LIG4 R580Q and A842D loss-of-function mutants manifest haploinsufficiency on reconstitution. (A) Verification of CRISPR-Cas9-mediated LIG4-KO in Jurkats (top). LIG4-expression impairment was verified by intra-cellular staining (bottom left) and Western blotting (bottom right). (B) Flow-cytometric plots of WT (left) versus LIG4-KO (right) Jurkat T-cells exposed to bleomycin (12 hours). (C) Dose-dependent (50 μmol/L) and time-dependent (12 hours) frequencies of Annexin V–positive apoptotic cell frequencies following bleomycin exposure.
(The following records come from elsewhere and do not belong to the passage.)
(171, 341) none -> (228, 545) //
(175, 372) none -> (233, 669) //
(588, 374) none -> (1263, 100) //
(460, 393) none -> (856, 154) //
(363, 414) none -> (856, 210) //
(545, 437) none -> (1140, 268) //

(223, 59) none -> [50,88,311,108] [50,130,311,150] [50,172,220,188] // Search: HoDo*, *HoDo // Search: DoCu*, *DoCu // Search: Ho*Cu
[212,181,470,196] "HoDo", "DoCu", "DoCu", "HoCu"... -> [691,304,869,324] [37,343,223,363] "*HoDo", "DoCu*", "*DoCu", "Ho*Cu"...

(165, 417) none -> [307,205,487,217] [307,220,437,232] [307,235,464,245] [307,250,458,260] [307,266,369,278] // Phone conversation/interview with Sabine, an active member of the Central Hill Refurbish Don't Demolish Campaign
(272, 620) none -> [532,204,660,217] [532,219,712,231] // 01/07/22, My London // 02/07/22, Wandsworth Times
Performed in triplicate (0 μmol/L, 10 μmol/L) or quadruplicate (50 μmol/L) and compared by unpaired t-tests. (D) LIG4 functional reconstitution schematic via transient overexpression in LIG4-KO Jurkat T-cells. Cells were magnetofected via cationic polymers with a dual-promoter, LIG4/mCherry coexpressing vector (representative flow plot:bottom), then exposed to bleomycin and evaluated for Annexin V–positivity in mCherry(/LIG4)-positive/negative populations. A representative calculation is shown. (E) Comparison of postbleomycin survival rates in mCherry+ cells normalized against intrawell mCherry−fractions on WT versus mutant LIG4 transfection. Representative of 2 independent experiments performed in quadruplicate. Compared by unpaired t-tests. (F) Comparison of postbleomycin incubation survival rates in mCherry+ cells on WT and mutant LIG4 cotransfection at indicated ratios. Post hoc comparisons of 1-way ANOVA are shown. Pooled data of 2 independent experiments performed in triplicate/quadruplicate/control are shown (mean ± SEM). +BLM, Bleomycin-treated; Neg Ctrl, negative control; SSC-A, side scatter area; Unstim, unstimulated.